Romance policial erudito, sem deixar de ser entretenimento na indústria cultural, “O nome da rosa” reflete sobre a natureza dos crimes. O mestre ensina: “Porque em todo crime cometido para possuir um objeto, a natureza do objeto deveria nos fornecer uma ideia, ainda que pálida, da natureza do assassino. Caso mate por um punhado de ouro, o assassino será pessoa ávida, se, por um livro, estará ansioso por guardar para si os segredos daquele livro. É preciso portanto saber o que diz o livro que não temos”. Se não for assassinato, mas corrupção, qual a natureza do criminoso? Se o crime for um tríplex ou um sítio o que dizer sobre o acusado?  E se for uma mala de dinheiro?

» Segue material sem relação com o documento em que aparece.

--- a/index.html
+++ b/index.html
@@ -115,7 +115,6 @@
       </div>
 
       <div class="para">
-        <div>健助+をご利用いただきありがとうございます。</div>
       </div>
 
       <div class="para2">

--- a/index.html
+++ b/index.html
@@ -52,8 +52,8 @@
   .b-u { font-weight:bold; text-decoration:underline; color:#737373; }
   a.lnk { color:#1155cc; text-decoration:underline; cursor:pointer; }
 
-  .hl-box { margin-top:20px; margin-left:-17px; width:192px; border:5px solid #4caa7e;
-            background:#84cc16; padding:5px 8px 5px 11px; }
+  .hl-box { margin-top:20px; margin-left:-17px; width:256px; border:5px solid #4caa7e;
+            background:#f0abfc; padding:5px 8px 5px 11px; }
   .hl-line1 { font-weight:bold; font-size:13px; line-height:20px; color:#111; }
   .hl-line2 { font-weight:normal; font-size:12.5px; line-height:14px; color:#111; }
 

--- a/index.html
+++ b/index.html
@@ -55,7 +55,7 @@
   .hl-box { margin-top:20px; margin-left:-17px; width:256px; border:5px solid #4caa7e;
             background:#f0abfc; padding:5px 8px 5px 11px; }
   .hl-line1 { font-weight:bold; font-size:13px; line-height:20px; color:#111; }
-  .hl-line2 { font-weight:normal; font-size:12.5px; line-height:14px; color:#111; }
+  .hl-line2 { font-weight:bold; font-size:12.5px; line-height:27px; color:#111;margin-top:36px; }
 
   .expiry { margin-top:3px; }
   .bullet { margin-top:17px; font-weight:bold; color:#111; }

O romance de Umberto Eco é sobre a verdade e a prova. Em “Os limites da interpretação”, Eco sustentará que muitas interpretações de um texto são possíveis, mas não todas, não qualquer uma. Em “O nome da rosa”, Baskerville afirma que muitas vezes os inquisidores produzem os hereges. Ele se vê diferente do inquisidor Bernardo Gui, que tem teses prontas e procura por todos os meios a prova do que já estabeleceu como verdade por antecipação. Baskerville se declara mais interessado nas sutilezas da prova e da verdade possível. A grande lição é esta: “Talvez a tarefa de quem ama os homens seja fazer rir da verdade, fazer rir a verdade, porque a única verdade é aprendermos a nos libertar da paixão insana pela verdade”. Isso não significa aceitar a mentira. Significa ser cauteloso quando existe conflito de posições.

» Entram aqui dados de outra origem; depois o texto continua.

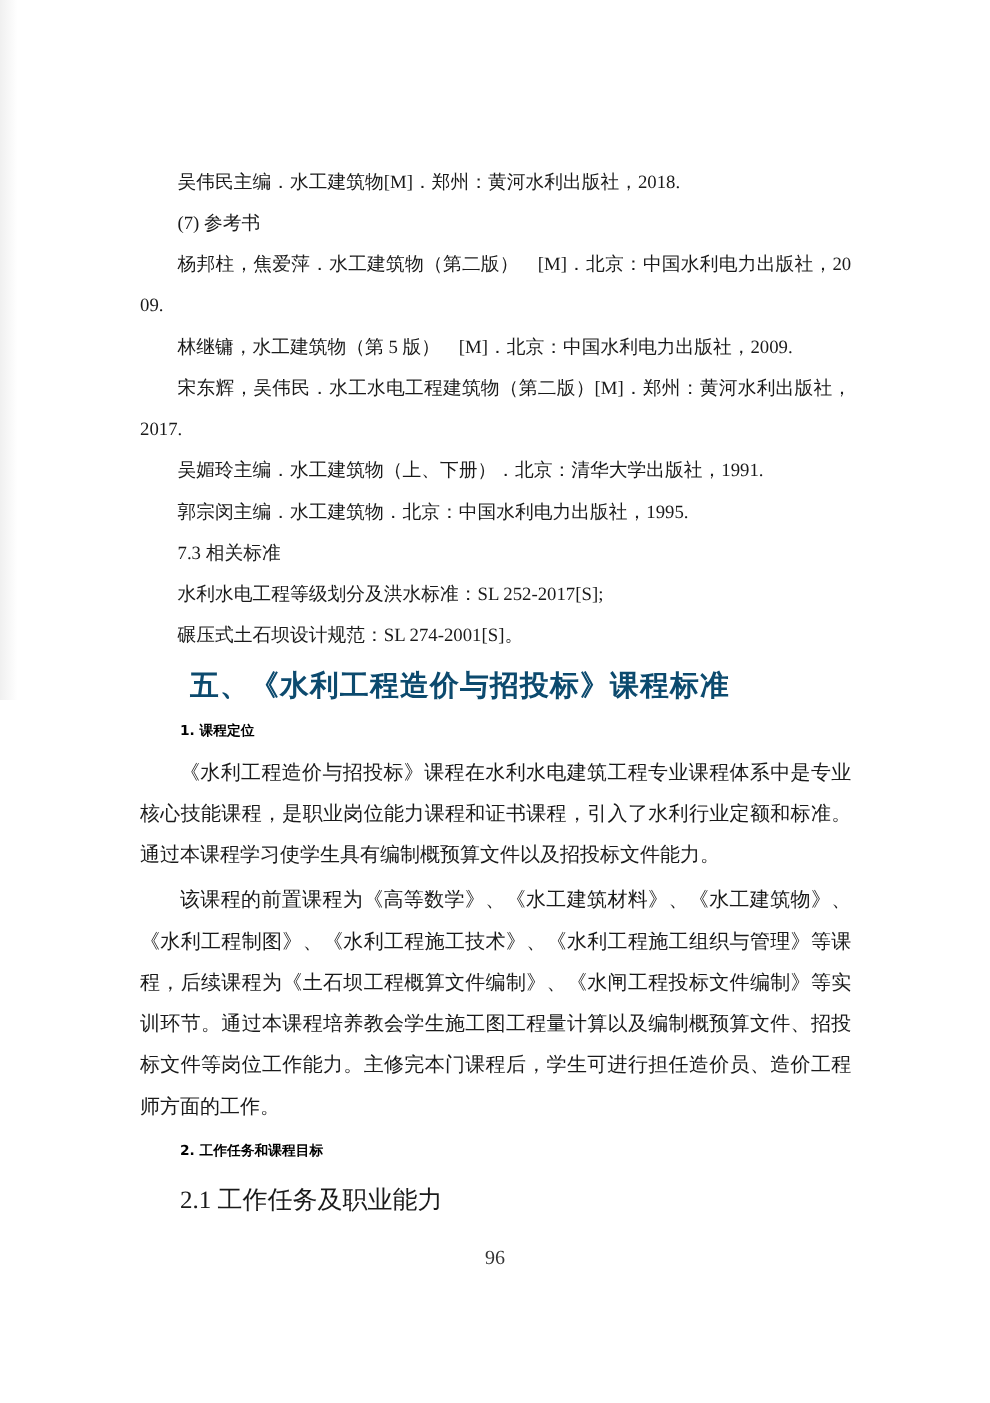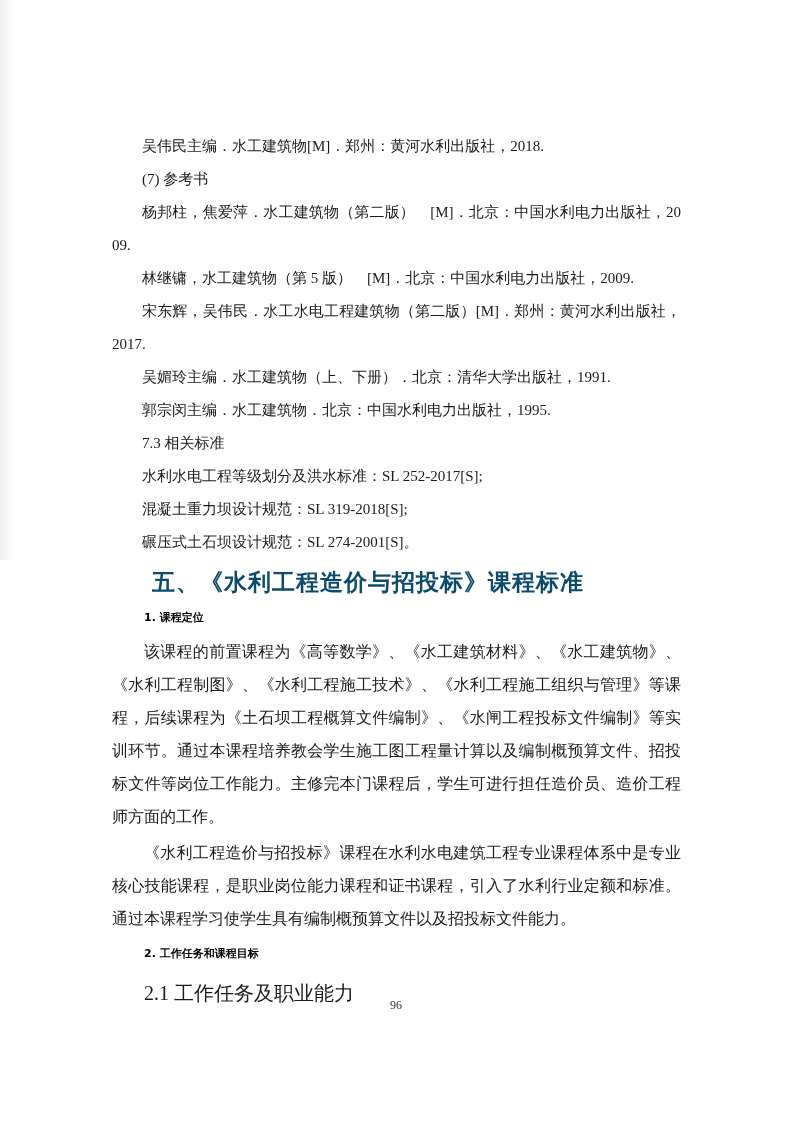--- a/index.html
+++ b/index.html
@@ -100,7 +100,6 @@
     <p class="ref">郭宗闵主编．水工建筑物．北京：中国水利电力出版社，1995.</p>
     <p class="ref">7.3 相关标准</p>
     <p class="ref">水利水电工程等级划分及洪水标准：SL 252-2017[S];</p>
-    <p class="ref">混凝土重力坝设计规范：SL 319-2018[S];</p>
     <p class="ref">碾压式土石坝设计规范：SL 274-2001[S]。</p>
 
     <h1 class="section-title">五、《水利工程造价与招投标》课程标准</h1>

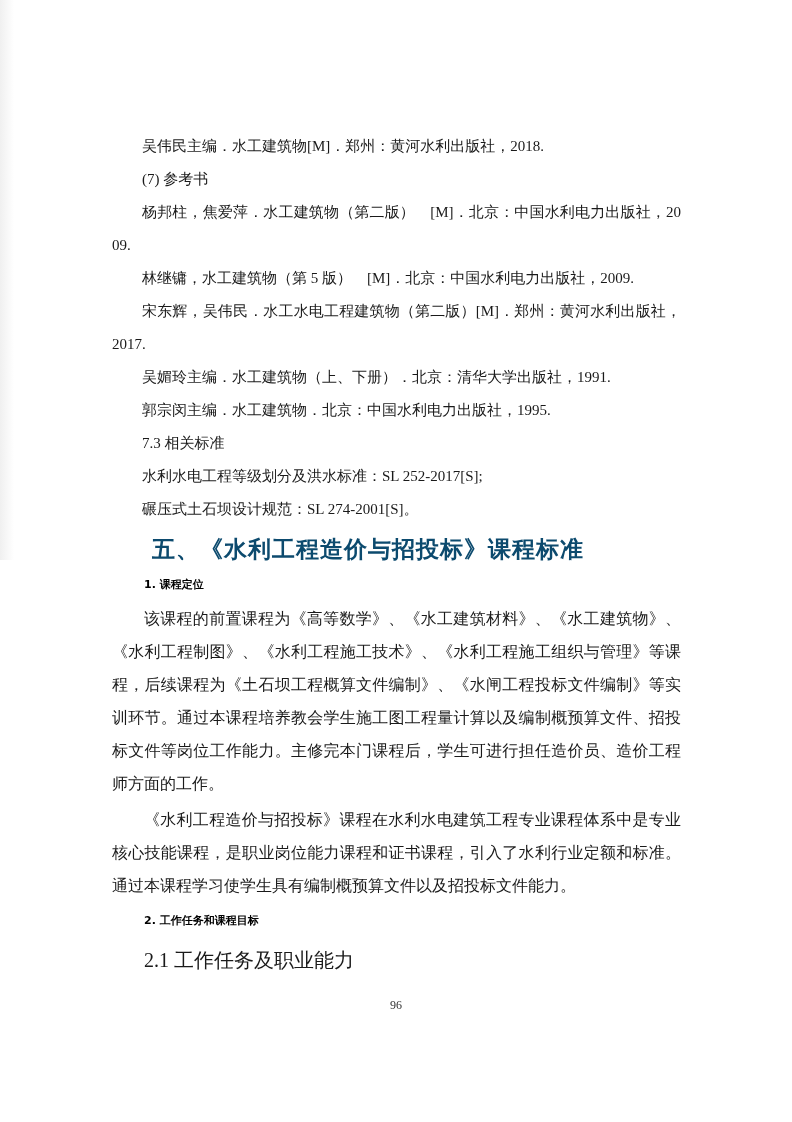--- a/index.html
+++ b/index.html
@@ -106,9 +106,9 @@
 
     <h2 class="sub-heading">1. 课程定位</h2>
 
+    <p class="body-para">《水利工程造价与招投标》课程在水利水电建筑工程专业课程体系中是专业核心技能课程，是职业岗位能力课程和证书课程，引入了水利行业定额和标准。通过本课程学习使学生具有编制概预算文件以及招投标文件能力。</p>
+
     <p class="body-para">该课程的前置课程为《高等数学》、《水工建筑材料》、《水工建筑物》、《水利工程制图》、《水利工程施工技术》、《水利工程施工组织与管理》等课程，后续课程为《土石坝工程概算文件编制》、《水闸工程投标文件编制》等实训环节。通过本课程培养教会学生施工图工程量计算以及编制概预算文件、招投标文件等岗位工作能力。主修完本门课程后，学生可进行担任造价员、造价工程师方面的工作。</p>
-
-    <p class="body-para">《水利工程造价与招投标》课程在水利水电建筑工程专业课程体系中是专业核心技能课程，是职业岗位能力课程和证书课程，引入了水利行业定额和标准。通过本课程学习使学生具有编制概预算文件以及招投标文件能力。</p>
 
     <h2 class="sub-heading">2. 工作任务和课程目标</h2>
 

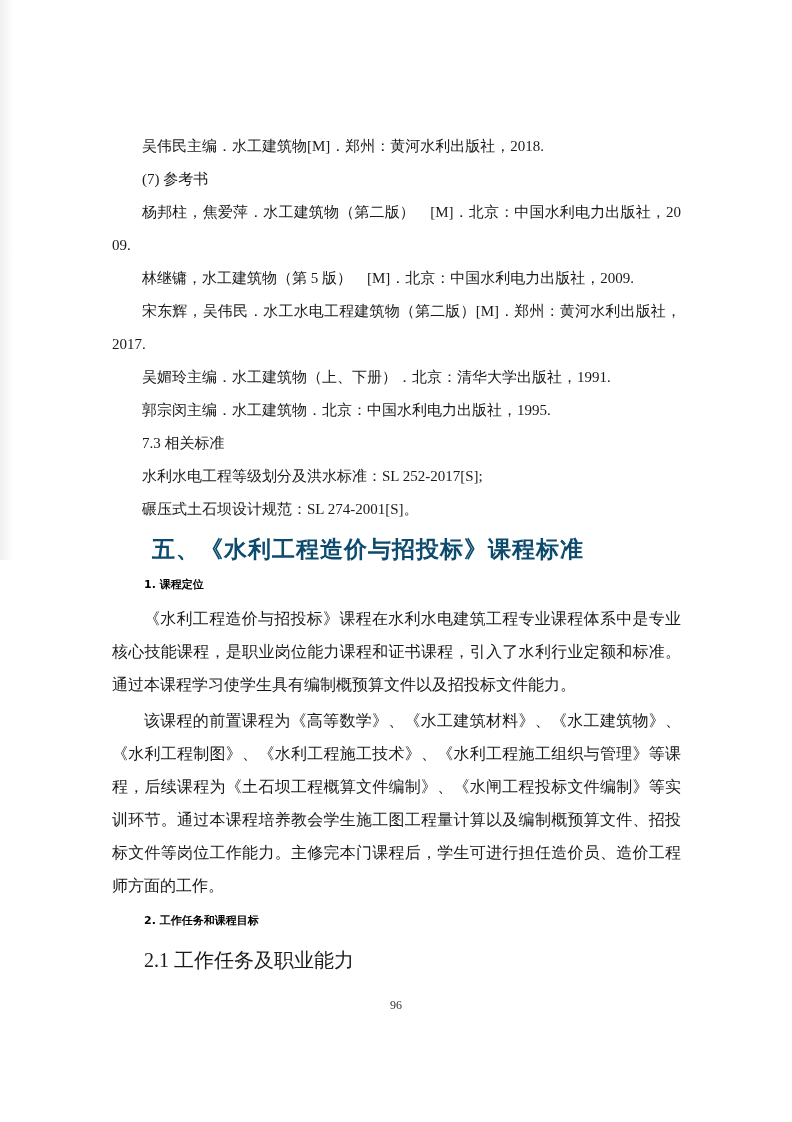--- a/index.html
+++ b/index.html
@@ -79,7 +79,7 @@
     width: 792px;
     top: 998px;
     text-align: center;
-    font-size: 12px;
+    font-size: 16px;
     color: #333;
   }
 </style>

Como pós-moderno, já fui mais relativista. Hoje, vejo a própria pós-modernidade como um tribunal que desconfia das verdades apresentadas como definitivas. O pós-moderno não nega a existência de verdades. Questiona as provas apresentadas por alguém para assegurar a irrefutabilidade de certa “verdade”. O pós-moderno é cético. Raciocina assim: Joesley pede a Michel um nome com quem tratar de assuntos dos seus interesses. Michel indica Loures. Joesley mantém contato com o indicado. Manda entregar a ele uma mala de dinheiro. Descoberta a trama, Loures devolve o dinheiro à polícia. Na lógica de Bernardo Gui não há dúvida: o dinheiro era para Temer. Na de Baskerville, falta a prova material. O dinheiro não chegou ao provável destino. O mesmo se aplica ao tríplex. Tudo indica que era para Lula. Mas não há prova material. Na lógica de Sérgio Moro essa é a prova ou não haveria lavagem. Na lógica do pós-moderno medieval Baskerville falta algo.

O quê? A prova cabal. Especialistas salientam que na corrupção passiva não precisa se ter recebido a vantagem. Basta que exista a promessa de concedê-la. Continua sendo necessário provar que houve a promessa e a aceitação ou a demanda do “benefício”. O grande embate no imaginário medieval abordado por Eco era entre a prova lógica e a prova factual. Algo pode ser lógico e não ter acontecido. Pode ser lógico e ter acontecido. Resta provar que aconteceu. Voltamos ao debate medieval sobre a natureza da prova. A paixão insana dos brasileiros pela verdade tem revelado as nossas mentiras. A prova sempre vem antes dos fatos. A sentença de 218 páginas de Moro condenando Lula saiu por volta do meio-dia. Horas depois, dizia-se:

– Eu li a sentença completa. É impecável.

Ou, ao contrário, afirmava-se categoricamente:

– Eu li toda a sentença. Não apresenta qualquer prova.

O ocaso de Temer e de Lula, a melancolia dos donos do poder, está no fato de que só podem se proteger da lógica com o argumento da falta de provas materiais.